REQUIRED WORK: Return only those lines of the material that contain "Sweatshirt".

DATA PROVIDED:
"""

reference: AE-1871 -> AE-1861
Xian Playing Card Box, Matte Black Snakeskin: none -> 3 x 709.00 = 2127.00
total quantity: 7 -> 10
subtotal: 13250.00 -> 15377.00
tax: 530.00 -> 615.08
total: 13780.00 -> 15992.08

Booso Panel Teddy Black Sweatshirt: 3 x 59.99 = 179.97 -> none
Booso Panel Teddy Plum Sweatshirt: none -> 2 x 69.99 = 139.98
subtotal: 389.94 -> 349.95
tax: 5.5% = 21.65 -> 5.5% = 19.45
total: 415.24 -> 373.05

"""
"""

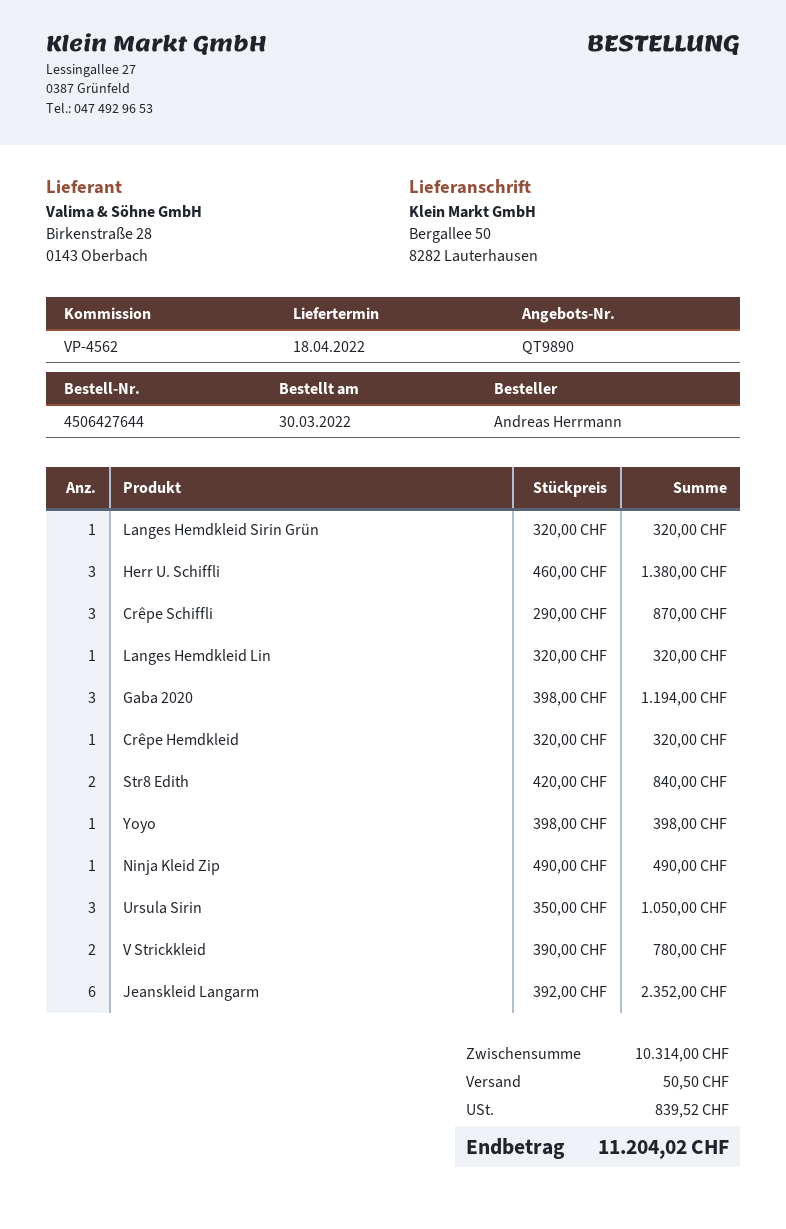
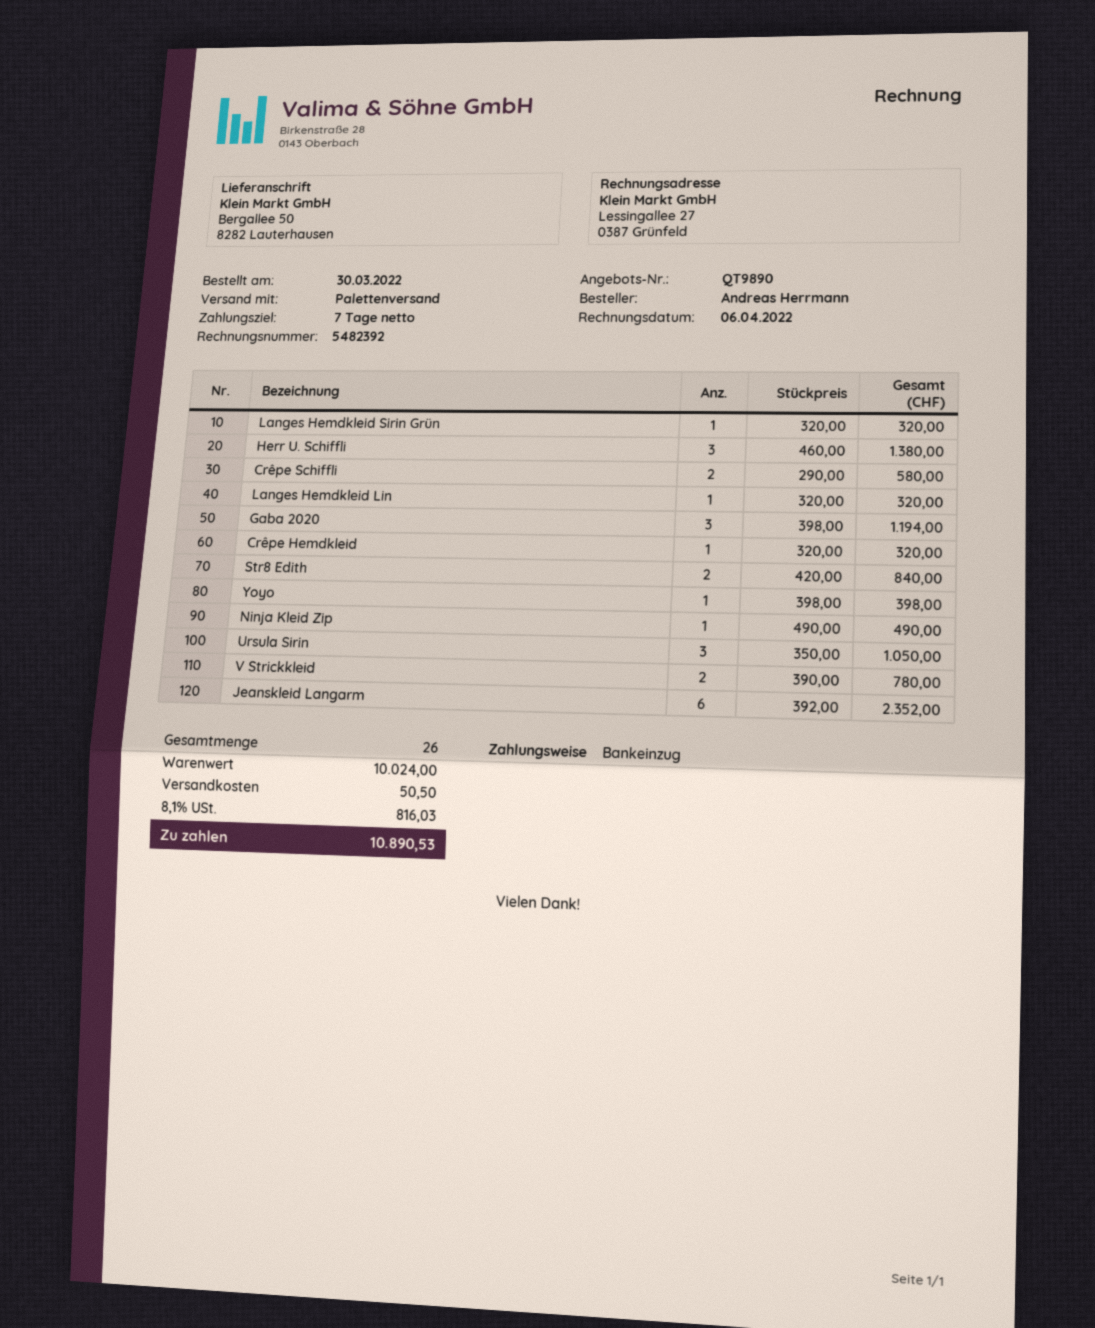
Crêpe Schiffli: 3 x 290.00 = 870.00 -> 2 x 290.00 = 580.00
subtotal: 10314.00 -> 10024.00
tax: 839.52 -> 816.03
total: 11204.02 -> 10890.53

"""

EXERCISE RESPONSE:
Booso Panel Teddy Black Sweatshirt: 3 x 59.99 = 179.97 -> none
Booso Panel Teddy Plum Sweatshirt: none -> 2 x 69.99 = 139.98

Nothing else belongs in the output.